Porque hay un relato complementario al que sitúa la sentencia como motor primero del proceso. A finales del 2006, con el macizo de la raza propulsado con histeria por algunos media madrileños, José Montilla fue candidato a la presidencia de la Generalitat. Tras la legislatura Maragall, dominada por el
Estatut más que por la forja de una alternativa progresista a la hegemonía convergente, a los spin doctors de la calle Nicaragua les pareció que debía ponerse en valor la gestión pura y dura. “Fets i no paraules”. Sería difícil dar con un eslogan más revelador de la parálisis que provoca el control de la dirección de un partido por parte de su aparato organizativo. Aunque el primer tripartito evidenció la incompatibilidad de las tres fuerzas, los aparatos decidieron repetir a pesar de la penalización electoral sufrida. Luego, a lo largo del 2007, mientras el Estado de las autono- mías empezaba a pudrirse en las reuniones del Constitucional, se redactaría el prólogo del proceso tal como lo hemos conocido. Esta es mi hipótesis. A la vez que los dirigentes socialistas abdicaban de la ideología, tensando hasta el límite las posibilidades de pacto con el Estado por parte de los partidos del catalanismo, el mundo nacionalista reformularía su argumentario también para reconquistar el poder.
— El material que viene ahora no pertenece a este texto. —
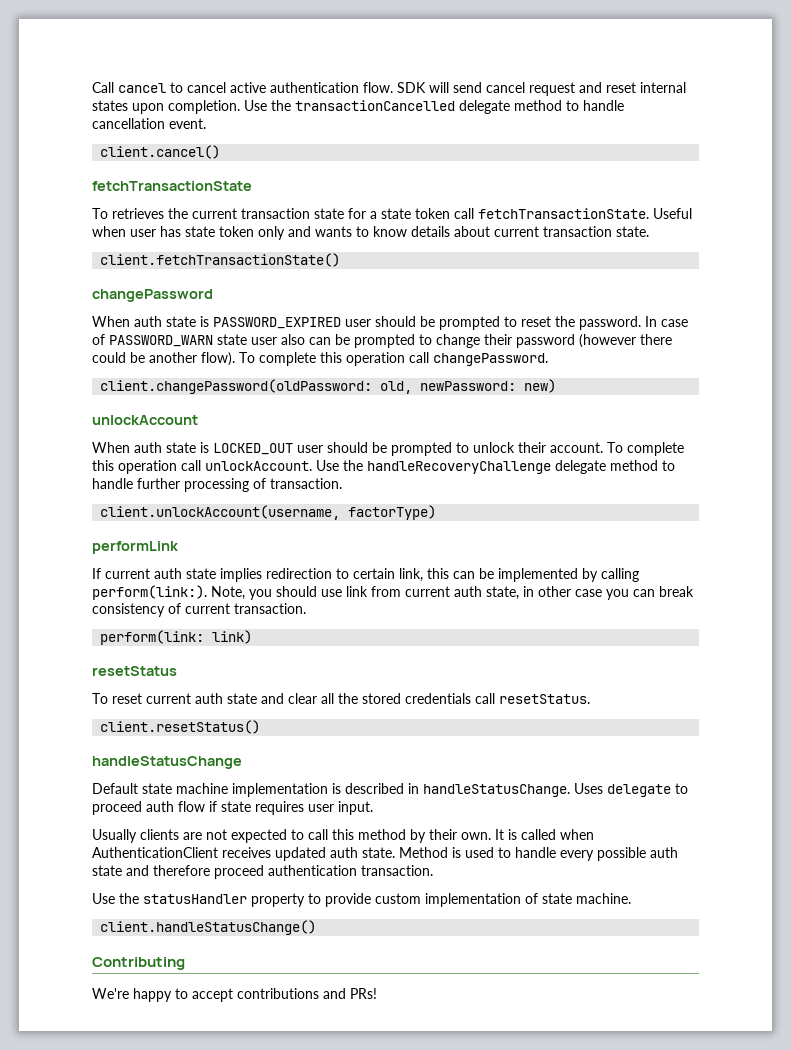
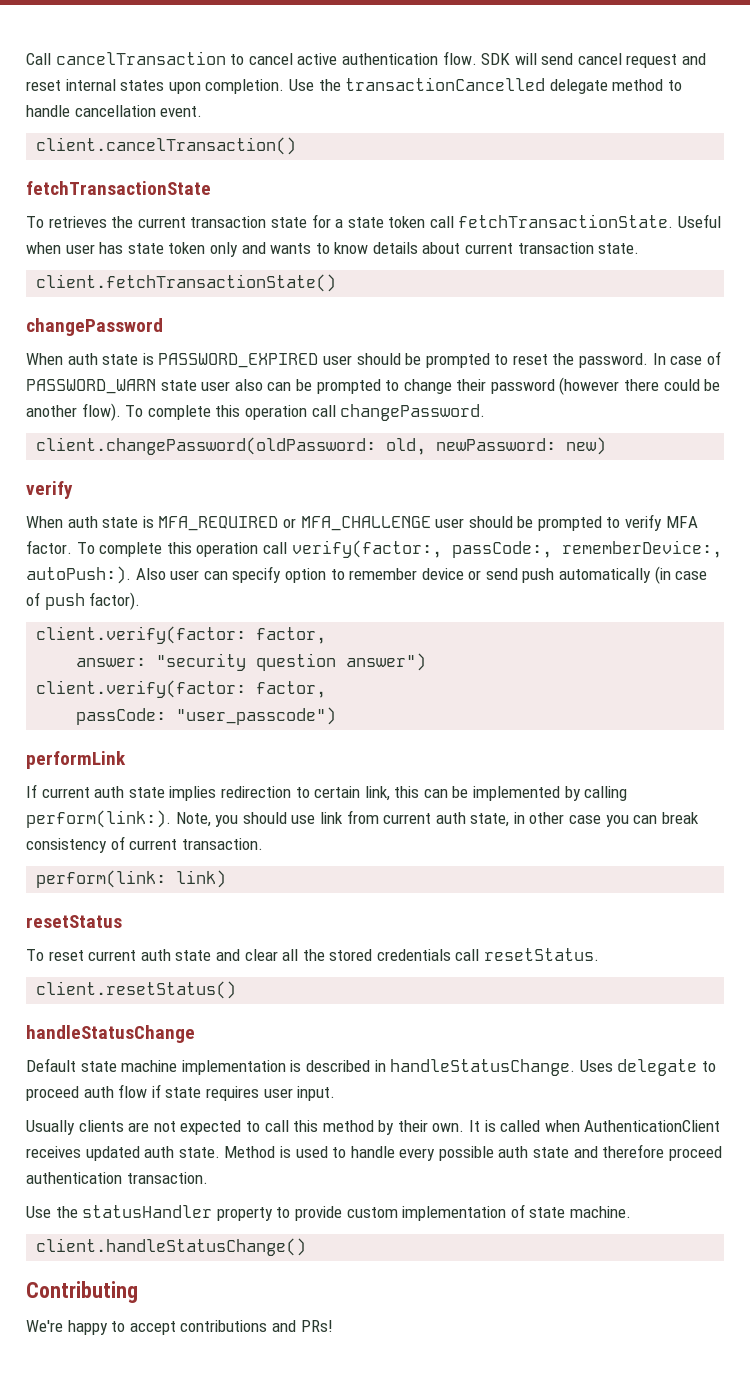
[118,83,166,93] cancel -> [55,51,226,65] cancelTransaction
[100,145,221,159] client.cancel() -> [36,137,297,155] client.cancelTransaction()
[92,415,198,425] [92,442,684,456] [92,460,675,474] [92,478,342,492] [100,505,437,520] unlockAccount // When auth state is LOCKED_OUT user should be prompted to unlock their account. To complete this operation call unlockAccount. Use the handleRecoveryChallenge delegate method to handle further processing of transaction. // client.unlockAccount(username, factorType) -> [26,481,73,499] [26,514,698,531] [26,540,722,558] [26,566,708,584] [26,592,141,610] [36,626,327,644] [76,653,427,671] [36,680,327,698] [76,707,337,725] verify // When auth state is MFA_REQUIRED or MFA_CHALLENGE user should be prompted to verify MFA factor. To complete this operation call verify(factor:, passCode:, rememberDevice:, autoPush:). Also user can specify option to remember device or send push automatically (in case of push factor). // client.verify(factor: factor, // answer: "security question answer") // client.verify(factor: factor, // passCode: "user_passcode")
Con la reedición del pacto débil de los partidos de izquierda, se diagnosticó el peligro de que el eje nacional dejase de ser rector y se impusiera el eje derecha/izquierda. Así lo advirtió, de inmediato, L’engany, de Vicenç Villatoro. Aquel 2007 El preu de ser catalans, de Patrícia Gabancho, y Catalunya sota Espanya, de Alfons López Tena, pasaron semanas en la lista de los más vendidos defendiendo la idea de que la pervivencia de la nación estaba seriamente amenazada. Aquí y allí, pues, se habían puesto minas en los fundamentos de un Estado autonómico potencialmente federalizador que, al fin, la sentencia y la crisis lo harían implosionar. La apuesta por sincronizar Convergència a la reformulación del 2007 fue arriesgada. En la conferencia “El catalanisme, energia i esperança per un país millor” de noviembre de aquel año, aparte de marcar distancias con el Estatut que él mismo había reescrito con Zapatero no hacía ni dos años, Artur Mas ya defendió el derecho a decidir. “El partido de los catalanes” ( copyright de la sólida historiadora Paola Lo Cascio) se postulaba no para ser, en primer término, el ejecutor de un programa sino para vehicular una voluntad ciudadana que podría rebasar la mecánica de un Estado de derecho ciertamente esclerotizado.
No nos tendría que extrañar, por tanto, que los años de proceso hayan rasgado el sistema de partidos. Ahora, tras las elecciones municipales, quizás habría que empezar a evaluar las dificultades de recomposición del consenso catalanista a medio plazo. Porque sin este consenso la consulta, necesaria, no será posible.